There aren’t many fiscal policy role models in Europe.

Switzerland surely is at the top of the list. The burden of government spending is modest by European standards, in part because of a very good spending cap that prevents politicians from overspending when revenues are buoyant. Tax rates also are reasonable. The central government’s tax system is “progressive,” but the top rate is only 11.5 percent. And tax competition among the cantons ensures that sub-national tax rates don’t get too high. Because of these good policies, Switzerland completely avoided the fiscal crisis plaguing the rest of the continent.

The Baltic nations of Estonia, Lithuania, and Latvia also deserve some credit.
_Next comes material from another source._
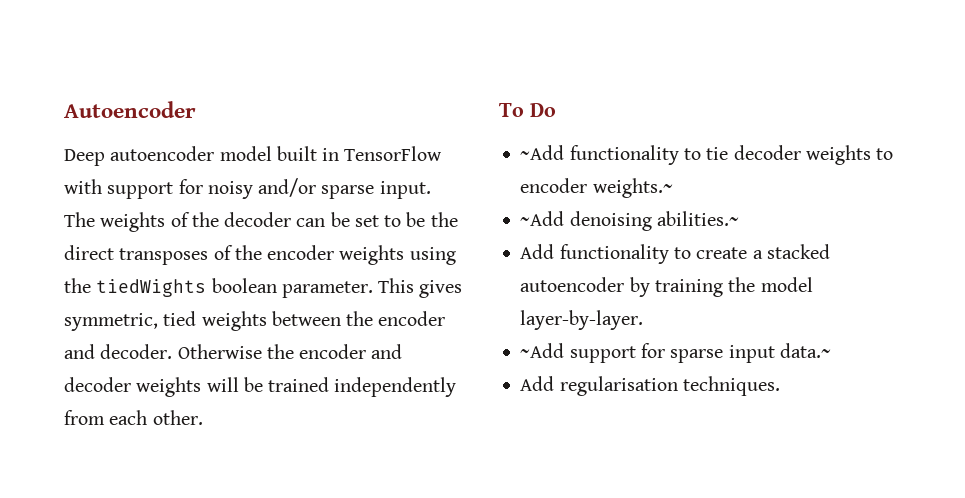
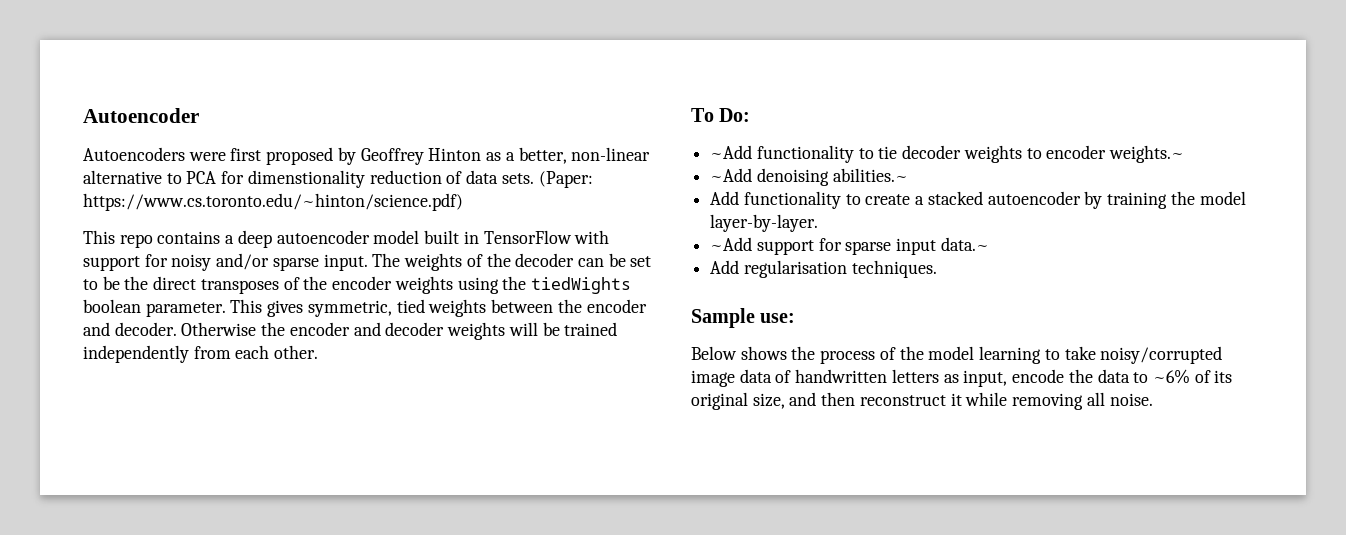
[64,149,105,166] Deep -> [83,147,651,165] [83,170,593,188] [83,193,463,211] [83,230,272,248] Autoencoders were first proposed by Geoffrey Hinton as a better, non-linear alternative to PCA for dimenstionality reduction of data sets. (Paper: https://www.cs.toronto.edu/~hinton/science.pdf) // This repo contains a deep
[530,103,556,117] Do -> [719,108,751,122] Do:
(780, 386) none -> [691,308,796,328] [691,346,1223,364] [691,369,1233,387] [691,392,1153,410] // Sample use: // Below shows the process of the model learning to take noisy/corrupted image data of handwritten letters as input, encode the data to ~6% of its original size, and then reconstruct it while removing all noise.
They allowed spending to rise far too rapidly in the middle of last decade – an average of nearly 17 percent per year between 2002 and 2008! But they have since moved in the right direction, with genuine spending cuts (unlikely the fake cuts that characterize fiscal policy in nations like the United States and United Kingdom). Yes, the Baltic countries did raise some taxes, which undermined the positive effects of spending reductions, but at least they focused primarily on spending and preserved their attractive flat tax systems. No wonder growth has rebounded in these nations.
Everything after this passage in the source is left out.